Por: Liz Martínez Vivero
Víctor siempre se las arregla para ser noticia. Para las mayorías ahora todas sus decisiones resultan erradas. En sus años de jugador más de uno seguramente también lo tildó de loco cuando se lanzaba al robo del home. Después aplaudían frenéticos y Azucareros primero, Villa Clara y el Cuba después, salían muchas veces a flote por la gloria del 32.
De las maneras en que un juego se torna una decisión, un estilo de vida, ponía corazón, pimienta en cada una de sus oportunidades al bate o a la defensa. Repito, ahora siempre se las arregla para ser noticia y a la gente (muchos de los que aplaudían antes) les molesta que lo sea. Soy consciente, porque lo he visto, de sus problemas de comunicación y hasta de carácter cuando entra en un estadio de pelota o fuera de él, en general cuando habla de bolas y strikes. A Víctor le corre la pasión en todo lo que dice y en cada gesto puede advertirse su desmedido sentimiento .
El mundo lo tilda de loco cuando abre, desmesuradamente sus ojos e irrespeta a árbitros, al público o a otros peloteros. Cierto, nada puede justificar un maltrato pero esto no es nada nuevo. Ahora como no gana un Campeonato es más fácil poner Censored a todo cuanto dice y hace. Incluso, cuando hasta hace un año dirigía Matanzas con todo y el récord de ganados, la gente quería que perdieran simplemente porque Víctor era timonel.

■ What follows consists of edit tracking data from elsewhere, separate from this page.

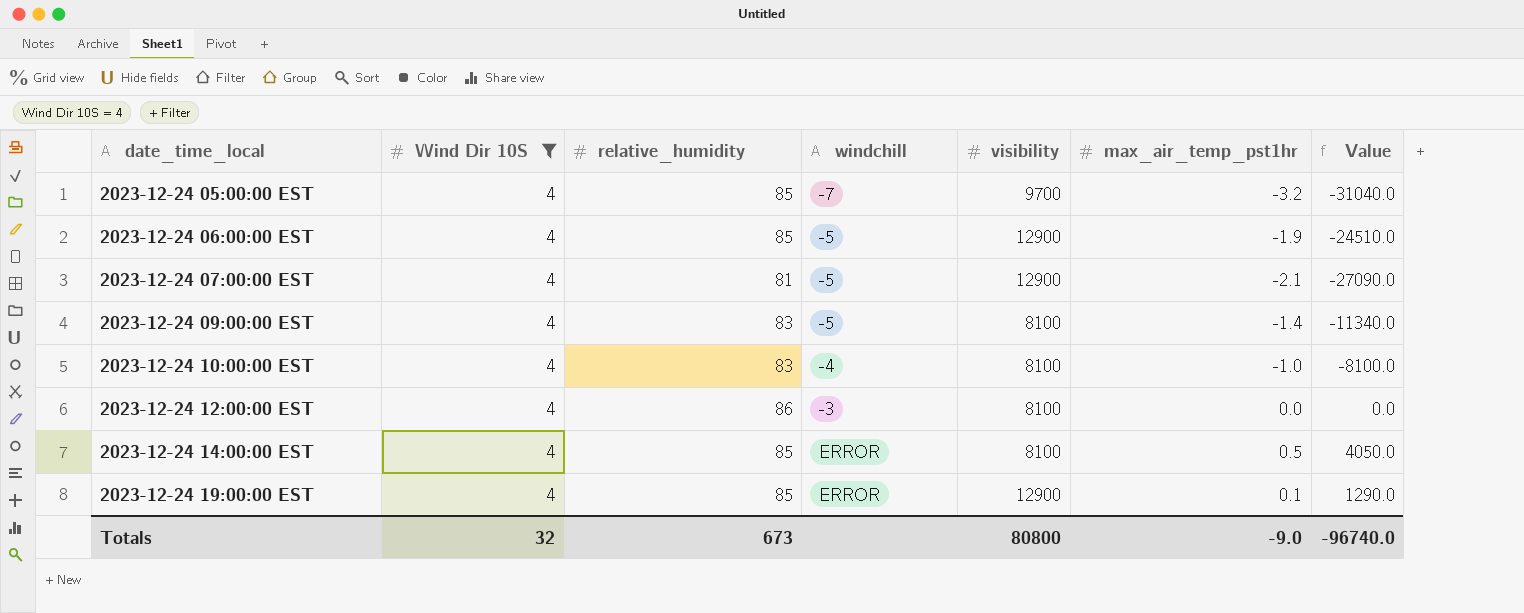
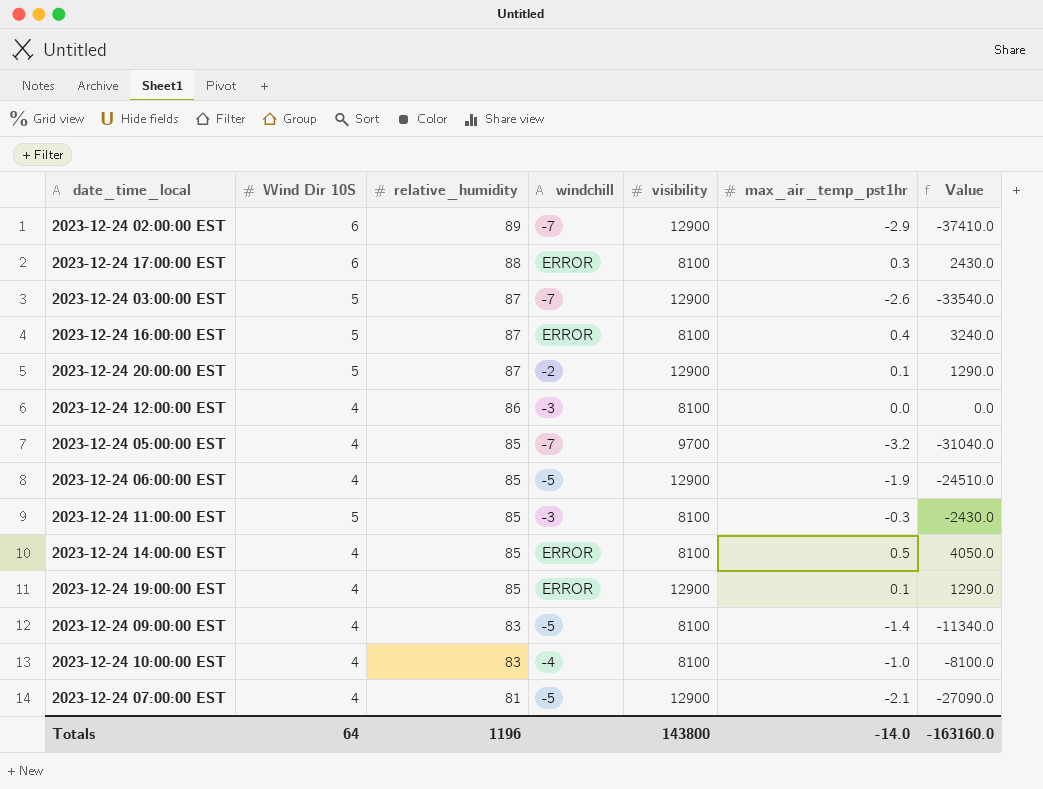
filter: Wind Dir 10S = 4 -> none
row order: date_time_local ascending -> relative_humidity descending
Totals | Wind Dir 10S: 32 -> 64
Totals | relative_humidity: 673 -> 1196
Totals | visibility: 80800 -> 143800
Totals | max_air_temp_pst1hr: -9.0 -> -14.0
Totals | Value: -96740.0 -> -163160.0

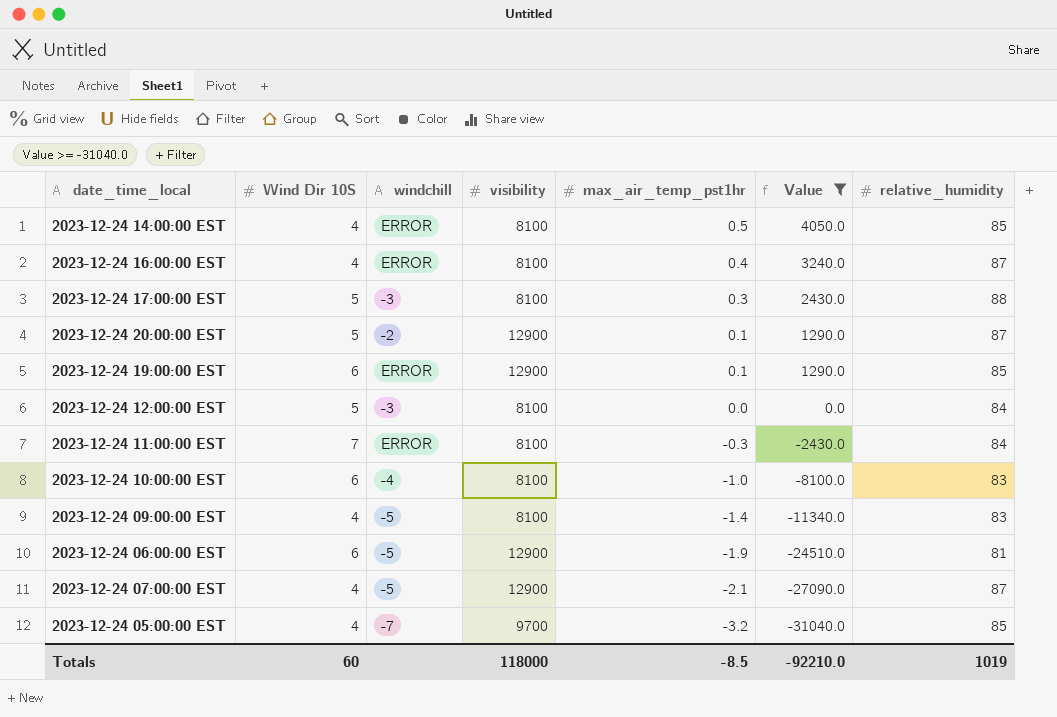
filter: none -> Value >= -31040.0
row order: relative_humidity descending -> max_air_temp_pst1hr descending
column relative_humidity | position: 3 -> 7
2023-12-24 16:00:00 EST | Wind Dir 10S: 5 -> 4
2023-12-24 17:00:00 EST | Wind Dir 10S: 6 -> 5
2023-12-24 17:00:00 EST | windchill: ERROR -> -3
2023-12-24 19:00:00 EST | Wind Dir 10S: 4 -> 6
2023-12-24 12:00:00 EST | Wind Dir 10S: 4 -> 5
2023-12-24 12:00:00 EST | relative_humidity: 86 -> 84
2023-12-24 11:00:00 EST | Wind Dir 10S: 5 -> 7
2023-12-24 11:00:00 EST | windchill: -3 -> ERROR
2023-12-24 11:00:00 EST | relative_humidity: 85 -> 84
2023-12-24 10:00:00 EST | Wind Dir 10S: 4 -> 6
2023-12-24 06:00:00 EST | Wind Dir 10S: 4 -> 6
2023-12-24 06:00:00 EST | relative_humidity: 85 -> 81
2023-12-24 07:00:00 EST | relative_humidity: 81 -> 87
Totals | Wind Dir 10S: 64 -> 60
Totals | visibility: 143800 -> 118000
Totals | max_air_temp_pst1hr: -14.0 -> -8.5
Totals | Value: -163160.0 -> -92210.0
Totals | relative_humidity: 1196 -> 1019

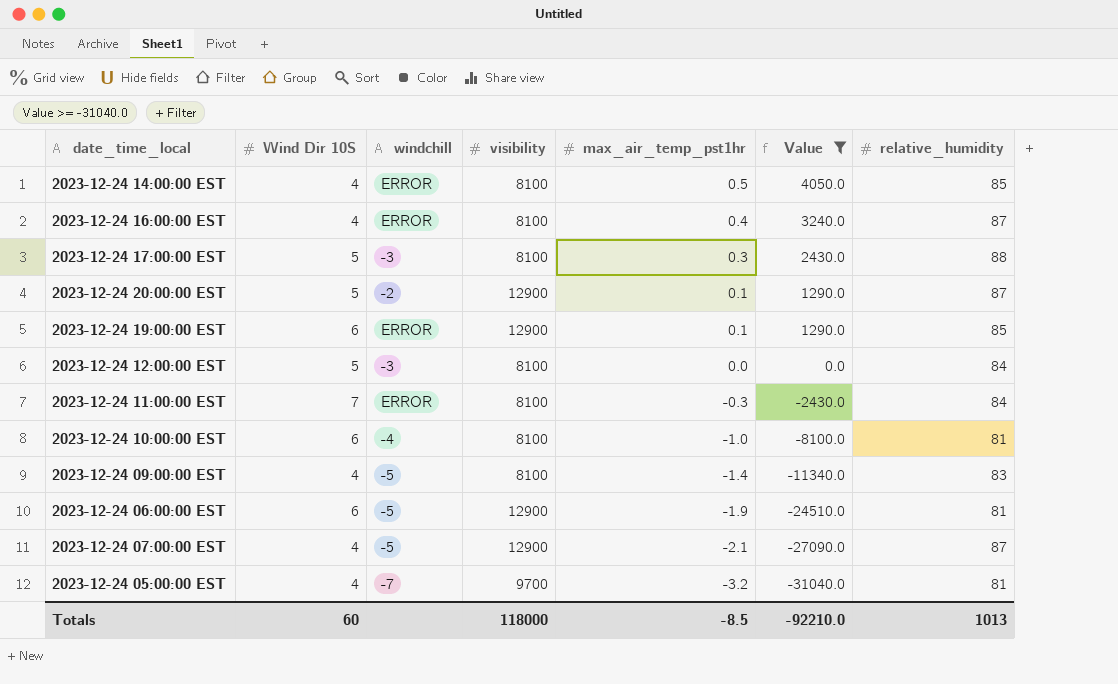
2023-12-24 10:00:00 EST | relative_humidity: 83 -> 81
2023-12-24 05:00:00 EST | relative_humidity: 85 -> 81
Totals | relative_humidity: 1019 -> 1013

Hace unos días, de regreso a casa, me topé con una persona que me sabía periodista. Sin mucho preámbulo contó que se enamoró del béisbol viendo jugar a mi coterráneo en el center o corriendo las bases como nadie lo ha hecho jamás en la vida.

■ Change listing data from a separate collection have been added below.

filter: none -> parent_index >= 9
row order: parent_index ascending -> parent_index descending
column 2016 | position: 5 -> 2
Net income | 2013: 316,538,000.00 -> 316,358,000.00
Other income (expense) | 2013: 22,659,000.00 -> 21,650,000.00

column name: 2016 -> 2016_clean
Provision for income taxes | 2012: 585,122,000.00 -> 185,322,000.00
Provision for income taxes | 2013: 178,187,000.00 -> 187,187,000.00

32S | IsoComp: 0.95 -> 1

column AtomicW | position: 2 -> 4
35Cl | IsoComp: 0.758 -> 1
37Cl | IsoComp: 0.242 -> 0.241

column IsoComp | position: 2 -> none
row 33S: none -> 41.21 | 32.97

Como si necesitara convencerme argumentó – porque yo no lo viví- que los titulares siempre traían alguna mención a La Explosión Naranja, a Víctor como protagonista indiscutible de todas las peripecias anaranjadas.
Hace un año, o dos no recuerdo bien, dijo que se retiraba, que ya no iba a seguir dando de qué hablar a los periodistas. Al principio sentí ira, no por ser parte del gremio sino por la insolencia en sus maneras, aquel día estaba hablando con un periodista después de todo y siempre he defendido que en el respeto a los demás algún día los pacifistas encontrarán el camino a la paz mundial. Pero por suerte Víctor no cumplió. Digo que por suerte porque de lo poquito que le queda a nuestra pelota, al menos le queda Víctor Mesa Martínez, el mejor 32 de todos los tiempos.
Si Ud. llegó hasta aquí esperando que enumerara su sarta de malas actitudes, disculpe. El mayor pecado de Víctor fue y siempre ha sido, en todo caso, amar el béisbol y dedicarle toda su vida.